Trumpism has always been about intimidation and violence. It still is.
By Marc C. Johnson
What’s the old saying: fool me once shame on you, fool me twice shame on me.
That so much of the “media” immediately bought into the Trump narrative that the administration had made a hard pivot on use of masked federal agents to terrorize a major American city is a shame on me moment.
While it’s true that Trump and some of his advisors (slightly) softened their rhetoric after the second murder of a protester in Minneapolis, it’s a huge leap from soften to changed.
Let’s consider what the president really believes.
With many “mainstream” news organizations focused on the reassignment of Nazi cosplayer Greg Bovino, the “commander-in-chief” of ICE, and the few moments dog slayer Kristi Noem spent in Trump’s, er, dog house, the guy who is ultimately responsible for our deranged moment of armed thugs in the streets killing people is still posting on social media, still threatening and hoping to intimidate.
Here’s Bill Sher in the venerable Washington Monthly:
Bovino’s fall, after a fact-challenged defense of his trigger-happy agents, may provide some short-term schadenfreude. But let’s not allow Trump to get away with scapegoating Bovino. Trump’s bedrock beliefs are few, but they include allowing law enforcement to use violent methods without fear of repercussions, and that protesters and immigrants deserve to be on the receiving end of such violence, either by armed officers or citizen mobs. The president is responsible for cultivating a law enforcement culture over several years that explicitly encouraged the rash actions that led to the deaths of Renee Nicole Good and Alex Pretti.

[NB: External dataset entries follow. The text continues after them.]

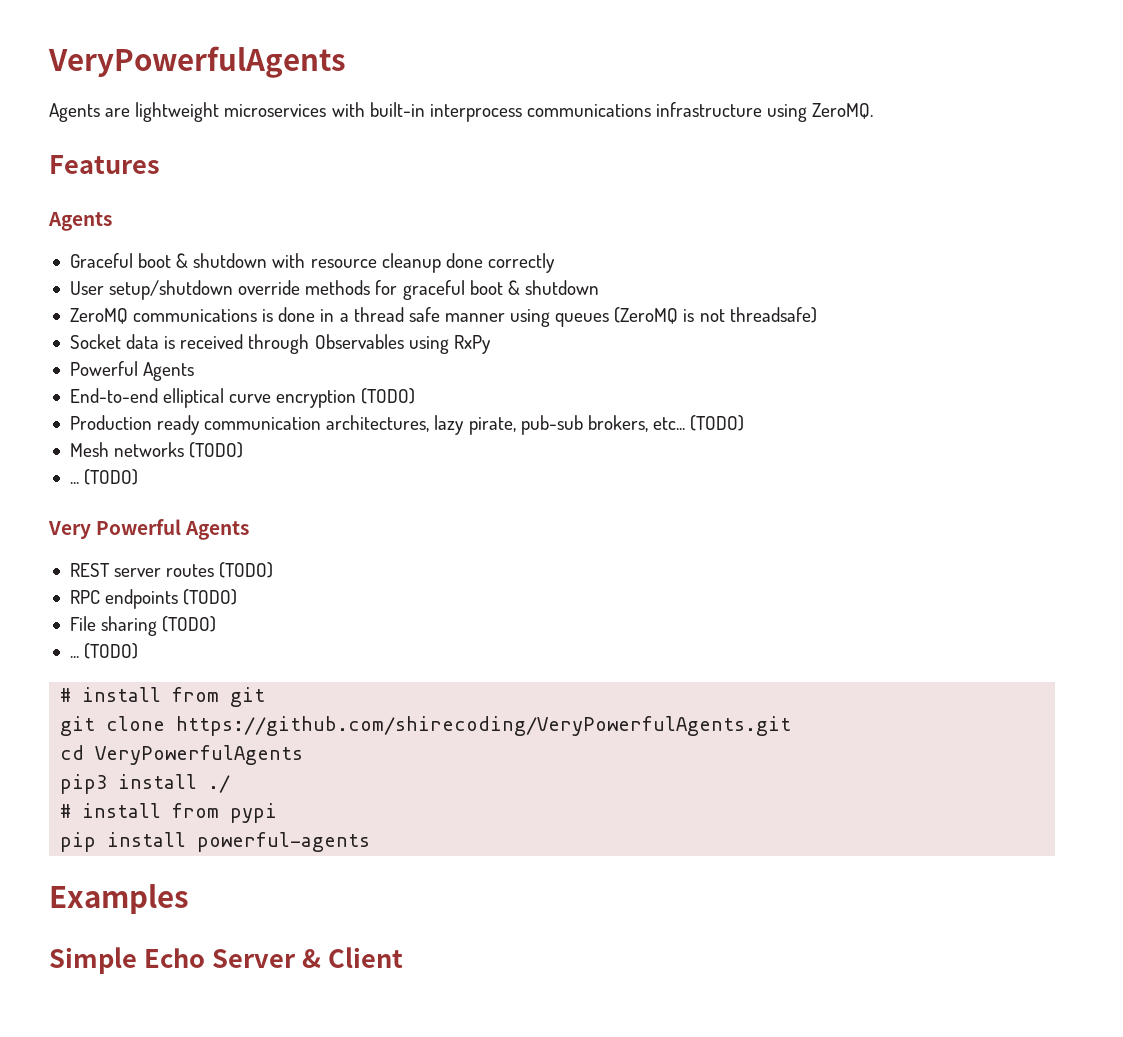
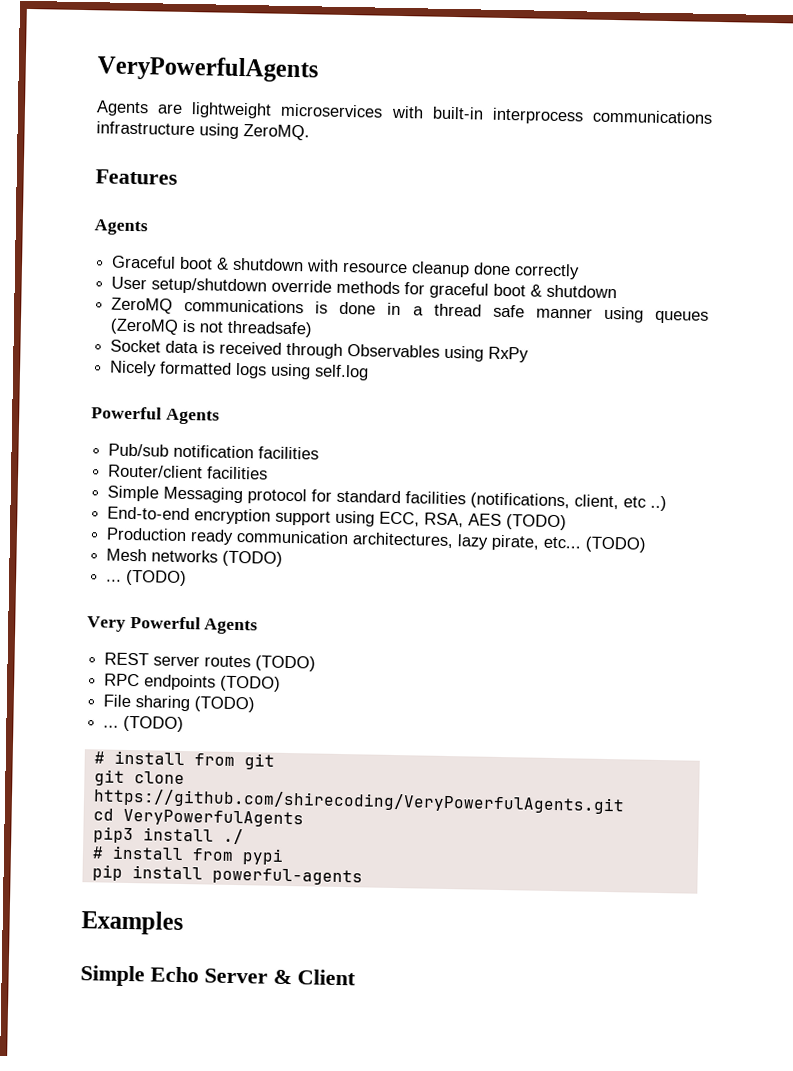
  Socket data is received through Observables using RxPy
+ Nicely formatted logs using self.log
  Powerful Agents
- End-to-end elliptical curve encryption (TODO)
+ Pub/sub notification facilities
+ Router/client facilities
+ Simple Messaging protocol for standard facilities (notifications, client, etc ..)
+ End-to-end encryption support using ECC, RSA, AES (TODO)
- Production ready communication architectures, lazy pirate, pub-sub brokers, etc...
+ Production ready communication architectures, lazy pirate, etc...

One of Trump’s earliest political salvos, in May 1989, was a full-page newspaper ad that ran in the then-four major New York dailies titled “Bring Back the Death Penalty. Bring Back Our Police!” Feeding off the angry reaction to the “Central Park Jogger” case—in which a woman was sexually assaulted, and five teenagers were convicted but years later exonerated (after the actual perpetrator confessed)—Trump delivered a 600-word rant claiming society had become too “permissive” to criminals and too hard on police officers. “Let our politicians give back our police department’s power to keep us safe. Unshackle them from the constant chant of ‘police brutality’…”

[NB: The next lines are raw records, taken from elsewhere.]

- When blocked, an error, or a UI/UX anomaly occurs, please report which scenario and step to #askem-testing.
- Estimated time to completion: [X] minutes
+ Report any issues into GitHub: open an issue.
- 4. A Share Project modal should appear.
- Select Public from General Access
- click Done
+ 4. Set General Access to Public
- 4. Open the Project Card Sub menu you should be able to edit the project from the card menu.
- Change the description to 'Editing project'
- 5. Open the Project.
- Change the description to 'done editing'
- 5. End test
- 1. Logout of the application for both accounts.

Sher goes on to detail a long, long series of Trump moments when he called for use of unfettered force, demanded tough action from police and threatened, always threatened.
Here’s Trump at a campaign rally in 2024:
“We have to let the police do their job. And if they have to be extraordinarily rough … The police want to do it. The border patrol wants to do it … They want to do it. They’re not allowed to do it because the liberal left won’t let them do it … Now if you had one really violent day … One rough hour, and I mean, real rough, the word will get out, and it will end immediately.”
What did we expect would happen? He pardoned all the January 6 insurrectionists, he called for violence against a variety of political opponents, he threatened Minneapolis before sending his personal army to terrorize the population.
Again Bill Sher:
Greg Bovino was no rogue, and neither was Homeland Security Secretary Kristi Noem. They were leading an operation in full accordance with Trump’s principles, wielding an “unshackled” armed force that viewed immigrants and protesters as “bad” and “sick people.” They rushed to brand Good and Pretti as “domestic terrorists” because Trump previously declared the “sick people” are the “radical left lunatics” who deserve to be “very easily handled by, if necessary, by National Guard, or if really necessary, by the military.” They should not be made the fall guys for executing exactly what Trump has long demanded.
Just today Trump went after two Republican senators, Thom Tillis and Lisa Murkowski, who have been critical of him and his actions.
“Well, they’re both losers. You know, what can I tell you? They’re terrible senators. One is gone and the other should be gone.”
Scan the New York Times website today and you’ll see threat after threat from the president of the United States – Iran, Iraq, the Federal Reserve, members of Congress.
His threats bring his only “victories” when a law firm or a university or a television network or a trading partner caves to his demands. He loses, as Minneapolis is proving, when confronted.
But confronting him has its price, a deadly price in Minnesota. And you still wonder why congressional Republicans cower in front of Donald Trump?
They are, unlike a poet and nurse in Minneapolis, intimidated by the threats, just as Trump intends.
Trump is a master – a perverted, evil master to be sure – at shaping his own narrative. Don’t buy the nonsense that sending another of his thugs to take command in Minnesota is some kind of pivot to a softer, more reasonable Trump.
He’s told us repeatedly who he is and what he believes. And for the sake of all common sense let the Times and Washington Post and all the rest stop with the stupid fiction that the guy will ever change.
He won’t change because he can’t. He’s always bellowed and threatened. He will keep doing so. It’s his only method.